Turkey Likely To Get Upper Hand In Central Asia’s Drone Market

By | December 22, 2022

Central Asian countries have been importing an unprecedented number of armed drones since the start of the 2020s.

In May, Iran inaugurated a factory in Tajikistan for manufacturing its Ababil-2 drones, single-use loitering munitions that crash into their targets and explode. In late 2021, Kyrgyzstan also ordered Orlan-10 medium-range drones, primarily used for reconnaissance and electronic warfare, from Russia.

On the other hand, Turkey has exported its well-known Bayraktar TB2 drone to Kyrgyzstan and Turkmenistan and reached a deal with Kazakhstan to manufacture Turkish Anka-S drones in that country, a much more sophisticated drone than the Ababil-2. So Tajikistan briefly mulled buying TB2s. Kyrgyzstan’s TB2s have already given that country an upper hand in its border conflict with Tajikistan.

Turkish has exported its TB2 drone to dozens of countries, leaving its Russian and Chinese competitors in the dust. It could enjoy similar success in Central Asia for a number of reasons.

Suleyman Ozeren, a professorial lecturer at the American University and senior fellow at the Orion Policy Institute, believes that “Turkey will likely get the upper hand against other competitors in Central Asia for two reasons.”

“First, Turkey’s drone technology is proven to be better than Russia’s and Iran’s drone technology,” he told me. “Second, for Turkey, drone sale to Central Asian countries is more than military cooperation.”

“Through ‘drone diplomacy,’ Turkey aims to add another layer to its political, economic, and military cooperation with the Organization of Turkic States (OTS) members,” he said. “For example, TB2s tips the scale in Kyrgyzstan’s favor in the Kyrgyz-Tajik border conflict.”

Russia’s invasion of Ukraine unwittingly helped Turkey expand its already sizable share of the Central Asian drone market.

“Russia’s military aggression against Ukraine has created deep concerns among Central Asian states about Moscow’s regional intentions,” Ozeren said. “For example, the deal between Kazakhstan and Turkey is one of the externalities of the Ukraine war.”

“For the same reason, the United States and EU could consider Turkey’s growing influence in Central Asia as a positive development for the time being,” he added.

Nevertheless, “drone diplomacy” doesn’t lack “risks and flaws,” which could trigger “countermeasures” from China, Russia, and Iran.

“Facing strong objections from Kyrgyzstan, Turkey couldn’t finalize drone sales to Tajikistan, which then turned to Iran and signed a deal with Tehran,” Ozeren said. “Inadvertently Turkey allowed Iranian influence to grow into Tajikistan.”

“More importantly, while beneficial in the short term, Turkey’s drone diplomacy could deepen rivalries and conflicts in Central Asia, where Ankara’s positive influence has been based on its soft-power measures,” he added.

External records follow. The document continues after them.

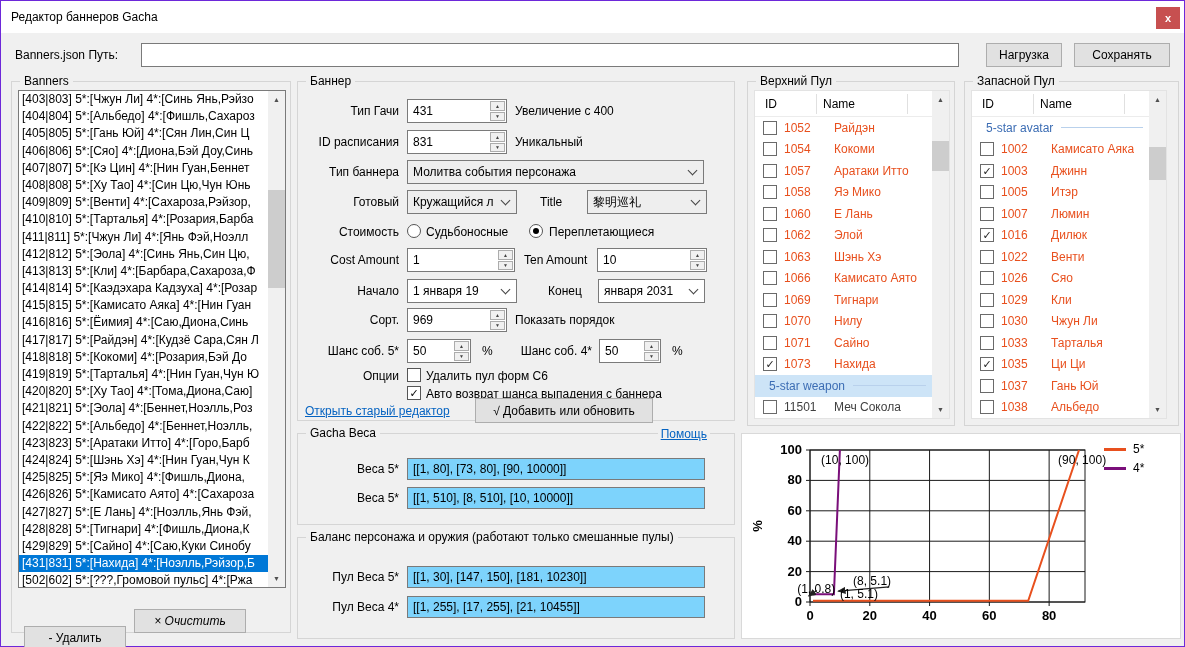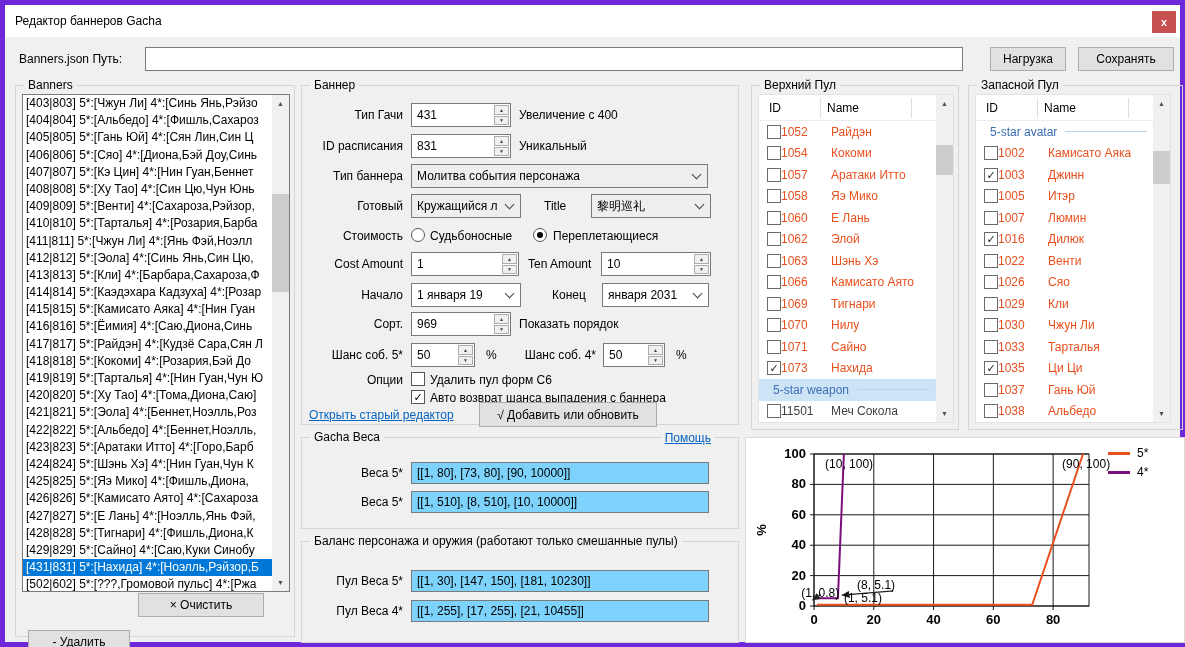"Редактор баннеров Gacha" .window { border: 5px solid #6d28d9 -> 1px solid #6d28d9 }
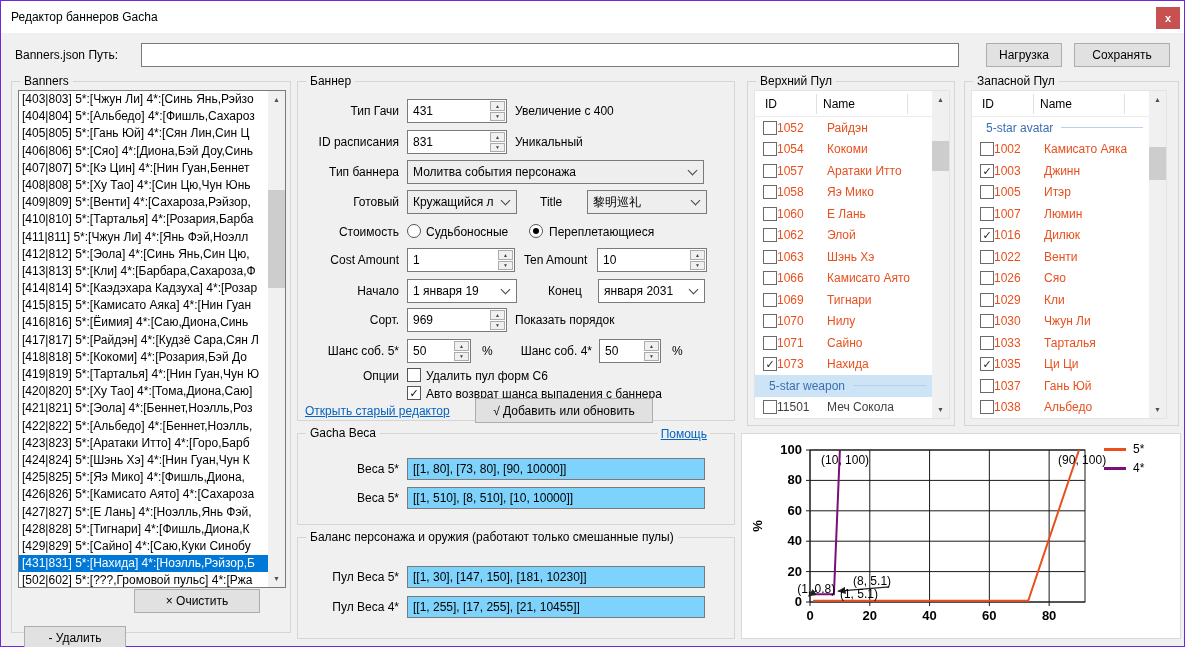"1052" .pool-row .pid { margin-left: 0 -> 7px }
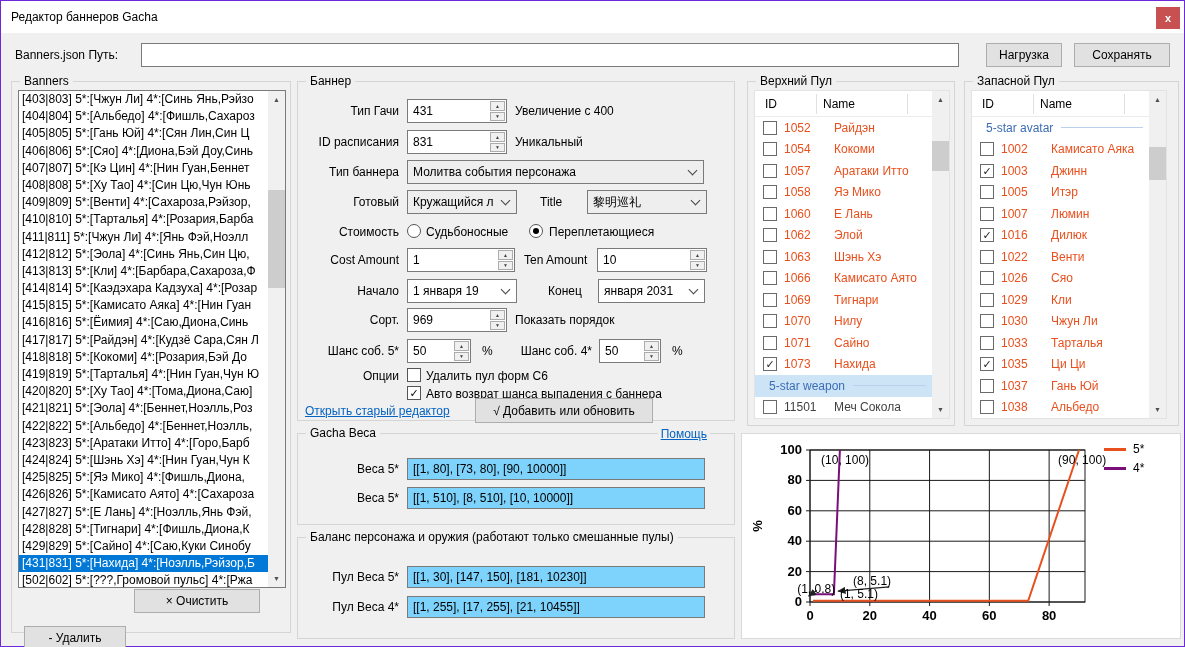"× Очистить" #btn-clear { font-style: none -> italic; top: 507px -> 527px; width: 126px -> 112px }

Then there is China, which already perceives Turkey as a “serious security challenge.”

“The civil war in Libya became a major showcase for the Bayraktar TB2, which outperformed the Chinese Wing Loongs,” Ozeren said. “Accordingly, China sees Turkey’s drone diplomacy in Central Asia as a threat, undermining The Shanghai Cooperation Organisation’s role in ceasing Kyrgyz-Tajik hostilities and Beijing’s regional influence.”

Samuel Bendett, a research analyst with the Center for Naval Analyses, noted that the TB2 sales to Kyrgyzstan and Turkmenistan are a clear indication that “these countries are looking to Turkey for a MALE (medium-altitude long-endurance) drone share of the market .”

“The other drones are in the short-range and loitering munitions category, so it’s also clear these states are looking for a better option for different drone classes,” he told me.

“It’s likely Central Asian countries will keep their options open and source drones from different states, along with investing in domestic UAV (unmanned aerial vehicles) developments, like Kazakhstan today,” he said. “And it’s unlikely that any Central Asian country will source all its drones from the same state to make sure they are not dependent on a single supplier for all of their needs.”

“Therefore, it’s not clear if China-Turkey will be the only key suppliers of drone technology to the region — with Russian, American, Israeli, and Iranian drones already in the region in service with these states,” he added. “The Central Asian states will seek to diversify their supplies, especially if the countries are locked in a geopolitical competition, like Tajikistan and Kyrgyzstan.”

“In the end, I also think most of these countries will also start investing in domestic drone solutions, turning to drone leaders for UAV technology that they either cannot build themselves or that makes sense geopolitically.”